5
votes

I use two projection matrices P1 and P2 (for example I'm using dinosaur dataset) and I need to compute the fundamental matrix F. So I use two Matlab functions:

  • Peter Kovesi's function: www.csse.uwa.edu.au/~pk/Research/MatlabFns/Projective/fundfromcameras.m
  • Zisserman: www.robots.ox.ac.uk/~vgg/hzbook/code/vgg_multiview/vgg_F_from_P.m

These functions should do the same thing, but I have a different F value! How it's possible? Which is the right functions?

If two points X1 and X2 are "the same" in two different images, X2^T*F*X1 = 0 ... So I found two corresponded points from two rotated images (5 degrees) by using SURF, but X2^T*F*X1 is never equal to zero with this two funtcions. Any ideas?

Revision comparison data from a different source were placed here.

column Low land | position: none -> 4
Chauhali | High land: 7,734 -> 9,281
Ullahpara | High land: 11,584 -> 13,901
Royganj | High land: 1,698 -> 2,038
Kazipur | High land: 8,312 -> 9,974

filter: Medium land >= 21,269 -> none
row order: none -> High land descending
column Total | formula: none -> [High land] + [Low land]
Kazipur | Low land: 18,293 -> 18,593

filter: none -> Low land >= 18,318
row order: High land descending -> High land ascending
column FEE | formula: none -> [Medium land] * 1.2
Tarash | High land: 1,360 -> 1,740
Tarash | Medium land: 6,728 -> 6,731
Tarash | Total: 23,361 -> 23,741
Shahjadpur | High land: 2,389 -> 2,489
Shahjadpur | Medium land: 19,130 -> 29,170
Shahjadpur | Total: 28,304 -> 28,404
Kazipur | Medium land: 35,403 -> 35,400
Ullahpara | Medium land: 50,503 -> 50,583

Instead if I use this function that computes F from matches points:

I have that X2^T*F*X1 = 0 .... Obviously F is different from the two F I had with the other two functions...

2
I'm sure that Peter Kovesi's function is right, it functions correctly! - Roberto Iacono

2 Answers

2
votes

Well for one thing, it's overwhelmingly likely that the points aren't perfectly rotated version of each other. SURF uses a lot of approximations, bi-linear interpolation and a whole slew of things that break true rotational invariance. So there might not exist such a fundamental matrix (if there's no linear relationship between the two sets of points.) Yes, this is true even after you do point matching.

That said, your X2^T*F*X1 should probably be small if the matching is really good, but I'd be surprise if it's ever exactly zero for any real image.

2
votes

The fundamental matrix is unique only up to a scale.

So, even if you have different fundamental matrices, both can be correct for your images.